Which lines in the data below contain the word "dapla"? Copy each of them.
(EXTRACTED INFORMATION Opens)
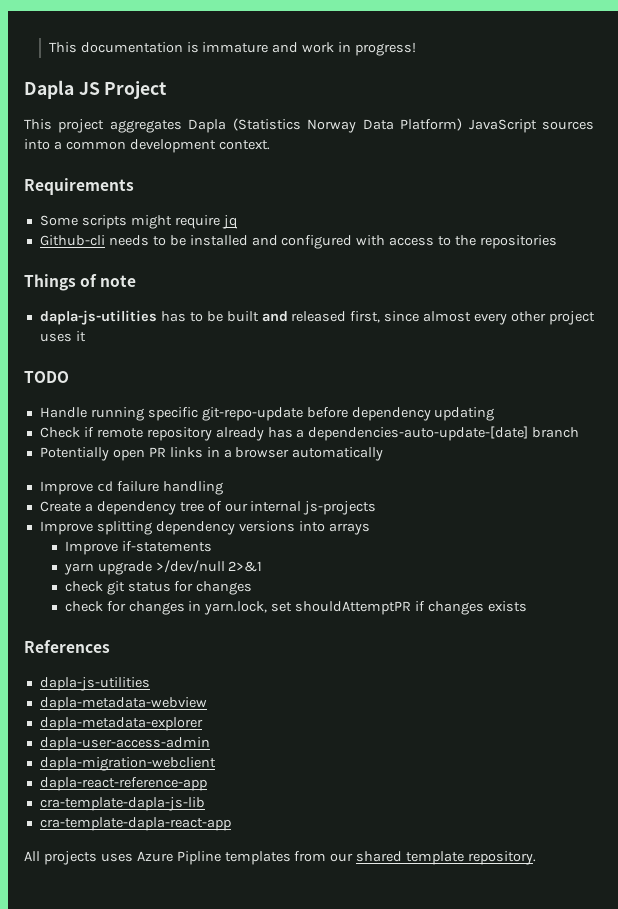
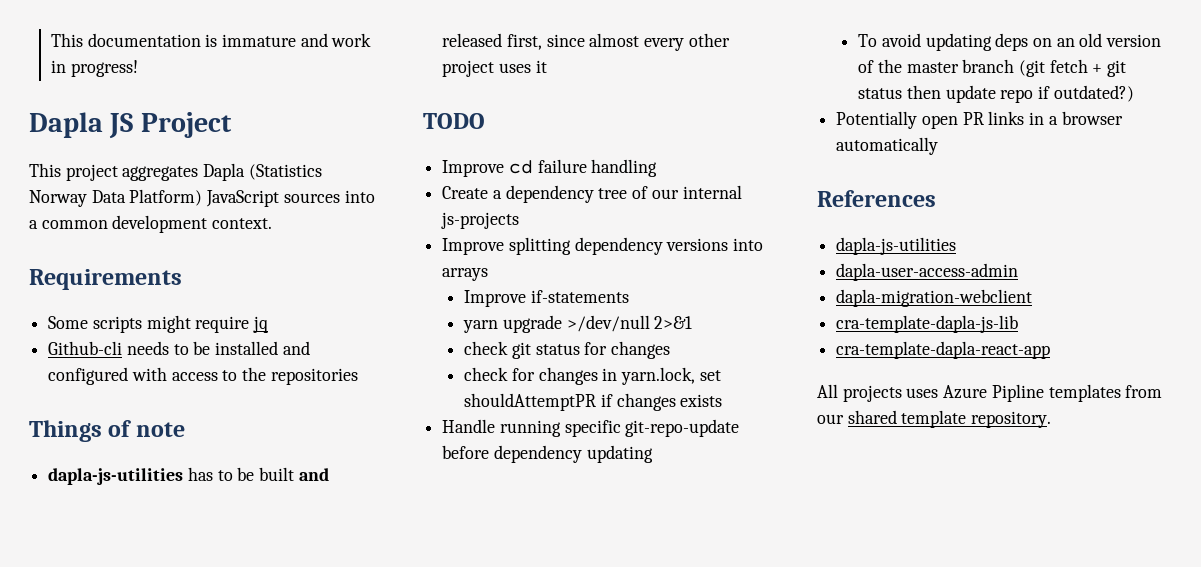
[39,407,495,421] [39,426,580,441] [39,447,384,461] // Handle running specific git-repo-update before dependency updating // Check if remote repository already has a dependencies-auto-update-[date] branch // Potentially open PR links in a browser automatically -> (485, 121) none
(527, 606) none -> [442,419,740,437] [442,445,653,463] [858,33,1162,51] [858,59,1127,77] [858,85,1134,103] [836,111,1123,129] [836,137,939,155] // Handle running specific git-repo-update before dependency updating // To avoid updating deps on an old version of the master branch (git fetch + git status then update repo if outdated?) // Potentially open PR links in a browser automatically
[39,697,207,711] [39,717,203,731] // dapla-metadata-webview // dapla-metadata-explorer -> (957, 246) none
[39,777,207,791] // dapla-react-reference-app -> (1033, 298) none

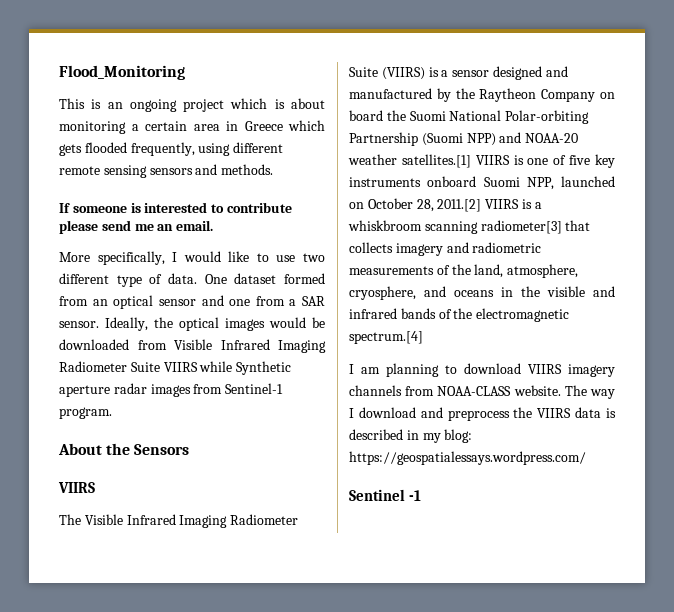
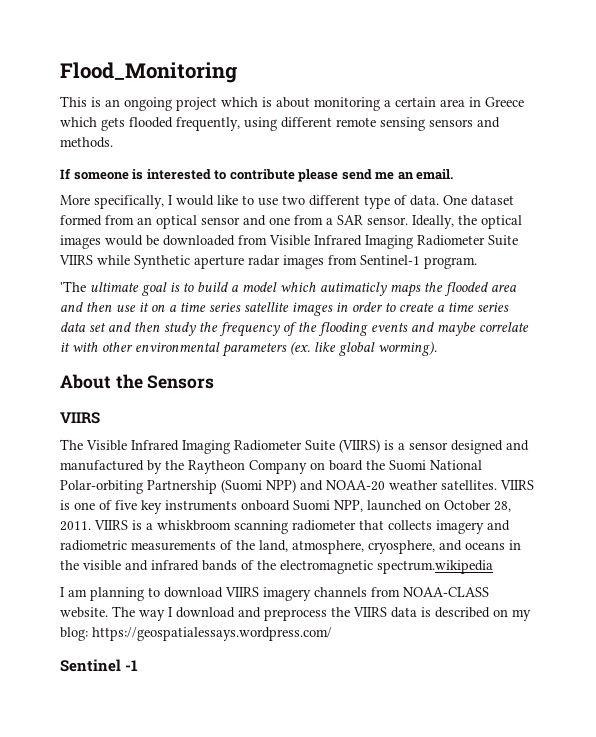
(112, 413) none -> [60,281,517,297] [60,302,509,316] [60,322,529,337] [60,341,437,357] // 'The ultimate goal is to build a model which autimaticly maps the flooded area and then use it on a time series satellite images in order to create a time series data set and then study the frequency of the flooding events and maybe correlate it with other environmental parameters (ex. like global worming).
[401,154,471,168] satellites.[1] -> [441,480,497,490] satellites.
[437,199,482,212] 2011.[2] -> [60,521,91,531] 2011.
[480,220,562,234] radiometer[3] -> [292,520,356,531] radiometer
[349,331,423,344] spectrum.[4] -> [377,560,493,574] spectrum.wikipedia
[406,430,419,440] in -> [493,609,508,617] on

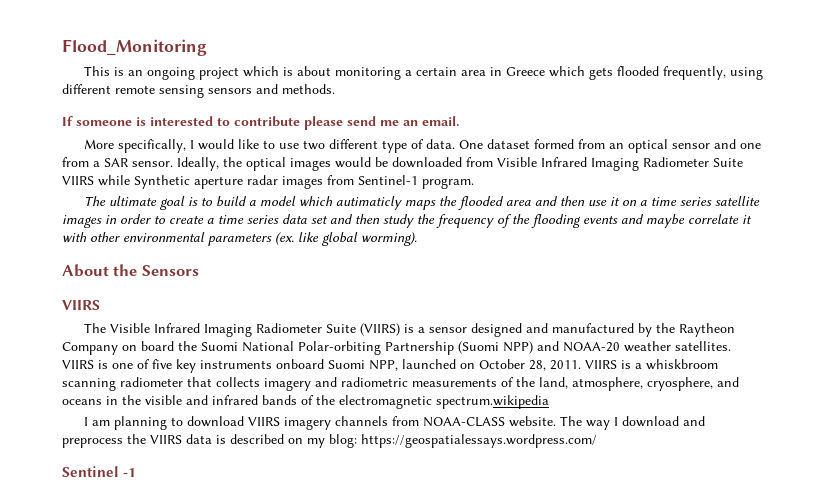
[60,281,86,292] 'The -> [83,196,106,206] The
(EXTRACTED INFORMATION Closes)
RESPONSE AREA |
[39,697,207,711] [39,717,203,731] // dapla-metadata-webview // dapla-metadata-explorer -> (957, 246) none
[39,777,207,791] // dapla-react-reference-app -> (1033, 298) none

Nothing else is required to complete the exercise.